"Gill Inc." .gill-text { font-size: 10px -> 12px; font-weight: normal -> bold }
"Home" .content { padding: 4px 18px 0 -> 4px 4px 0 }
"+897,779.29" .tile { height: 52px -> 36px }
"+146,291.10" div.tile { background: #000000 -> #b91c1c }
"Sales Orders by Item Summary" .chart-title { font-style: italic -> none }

* * *

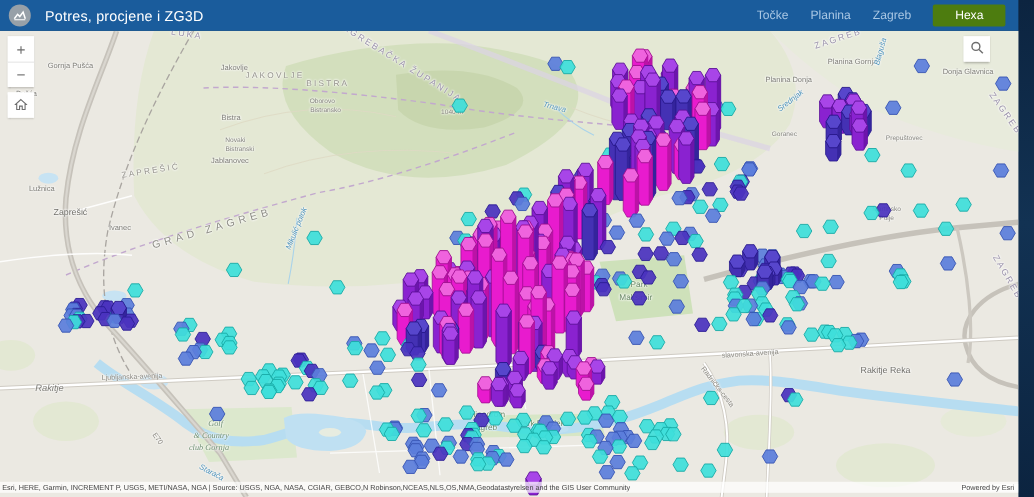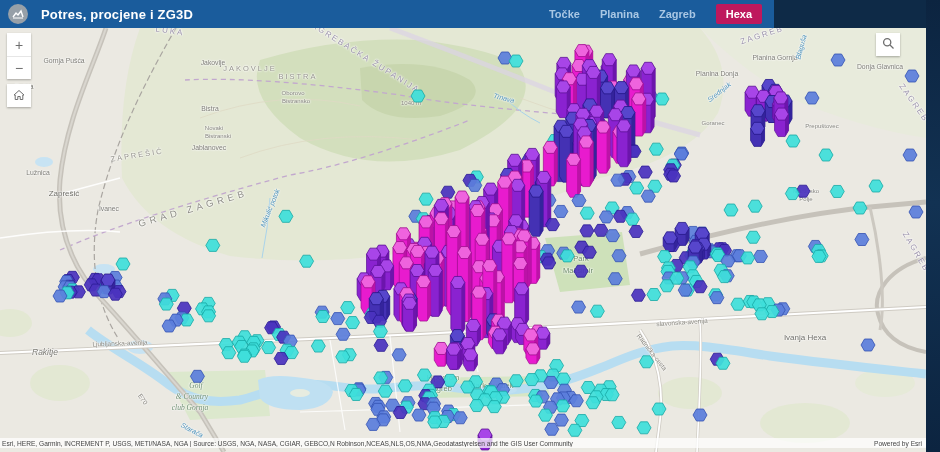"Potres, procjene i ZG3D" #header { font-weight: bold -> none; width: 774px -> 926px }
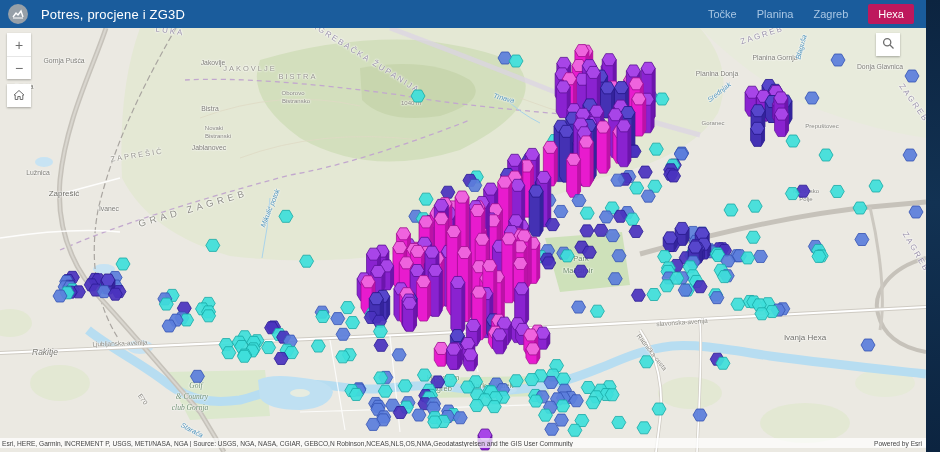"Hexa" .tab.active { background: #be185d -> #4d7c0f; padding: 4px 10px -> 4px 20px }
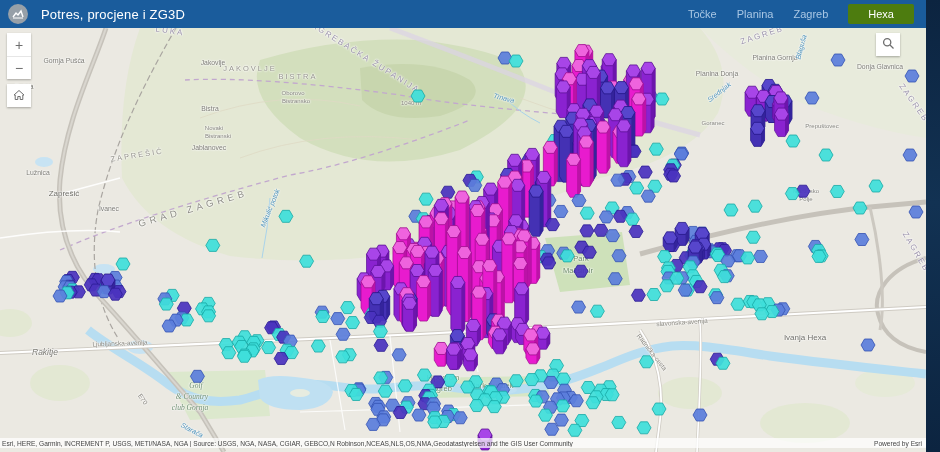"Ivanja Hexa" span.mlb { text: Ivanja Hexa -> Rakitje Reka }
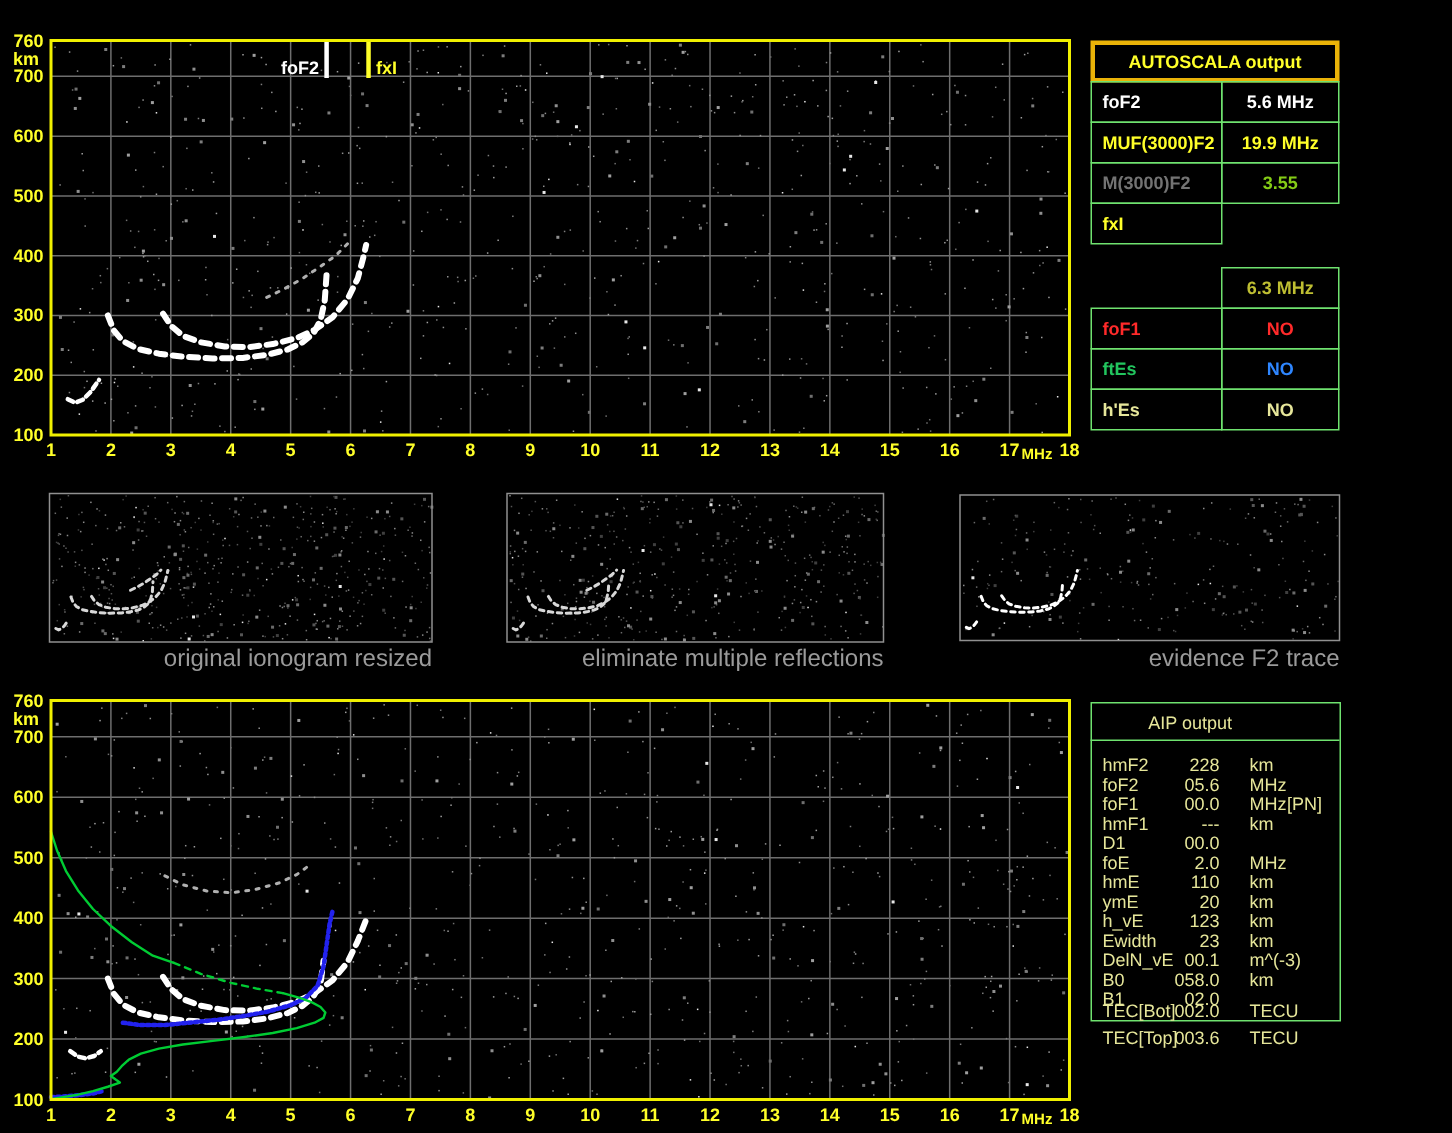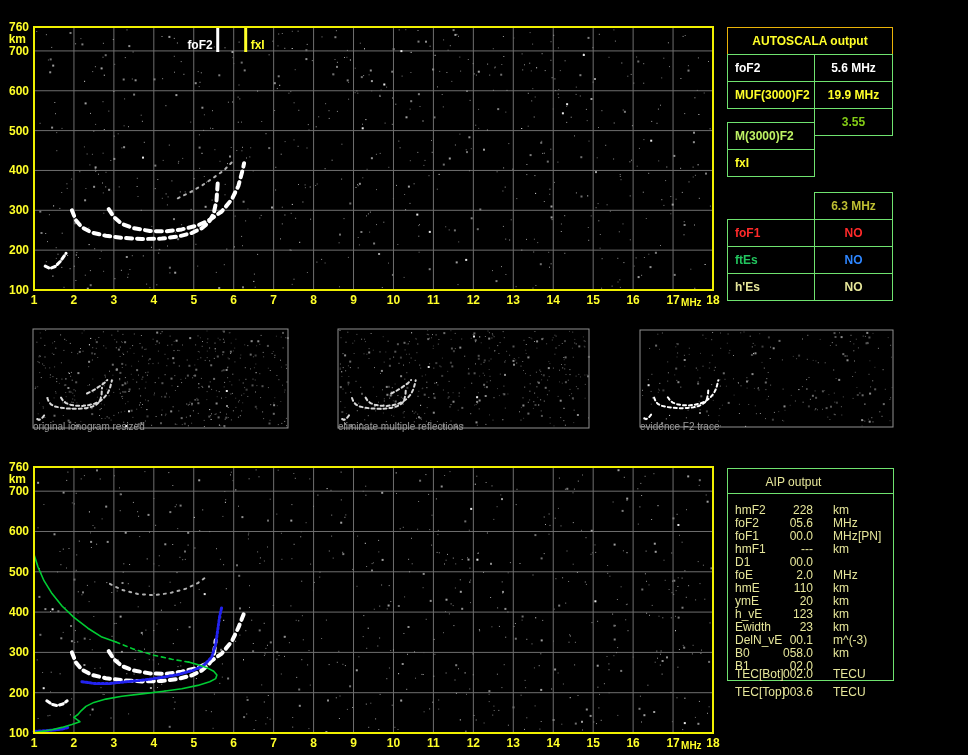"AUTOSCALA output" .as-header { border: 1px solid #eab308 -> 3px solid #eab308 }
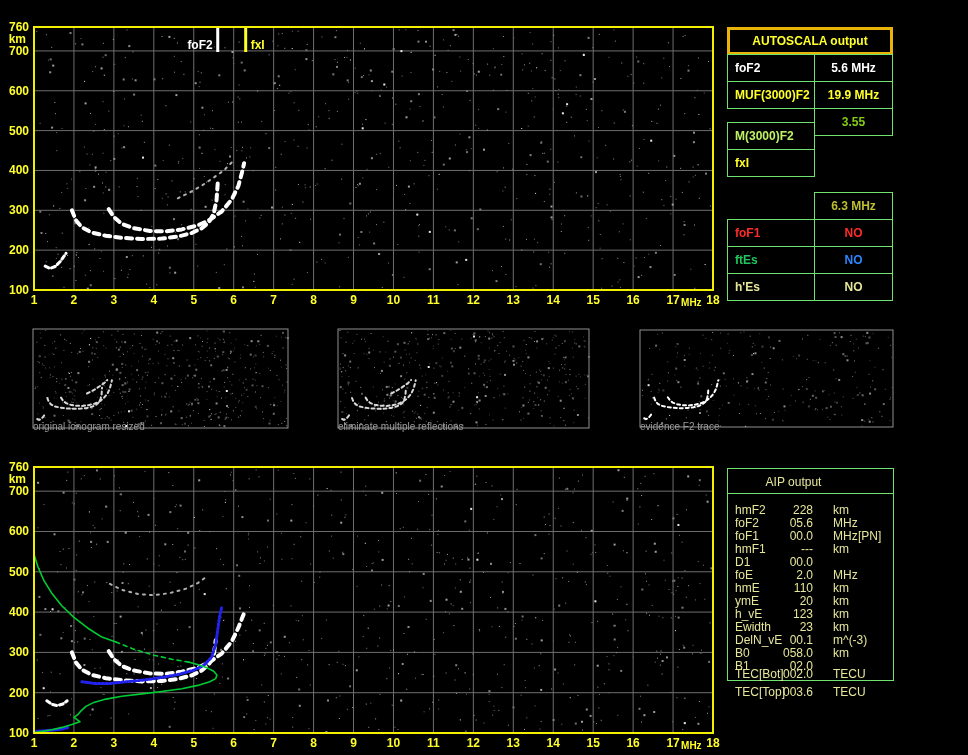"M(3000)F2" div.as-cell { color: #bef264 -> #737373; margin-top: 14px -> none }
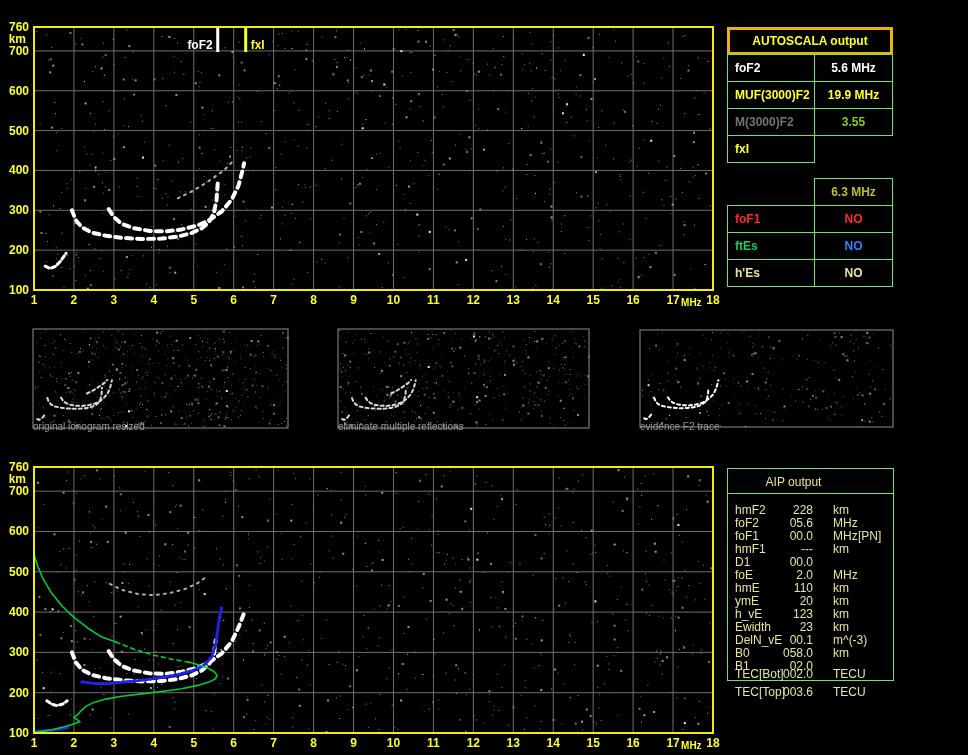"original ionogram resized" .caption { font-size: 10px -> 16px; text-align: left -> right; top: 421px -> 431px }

Instructions for the task: Above are entries with pictures among them. Write out exactly the lines from the one containing "text: Ivanja Hexa" through the one containing "10px -> 16px;", ends included, and leave those pictures out.

Written solution:
"Ivanja Hexa" span.mlb { text: Ivanja Hexa -> Rakitje Reka }
"AUTOSCALA output" .as-header { border: 1px solid #eab308 -> 3px solid #eab308 }
"M(3000)F2" div.as-cell { color: #bef264 -> #737373; margin-top: 14px -> none }
"original ionogram resized" .caption { font-size: 10px -> 16px; text-align: left -> right; top: 421px -> 431px }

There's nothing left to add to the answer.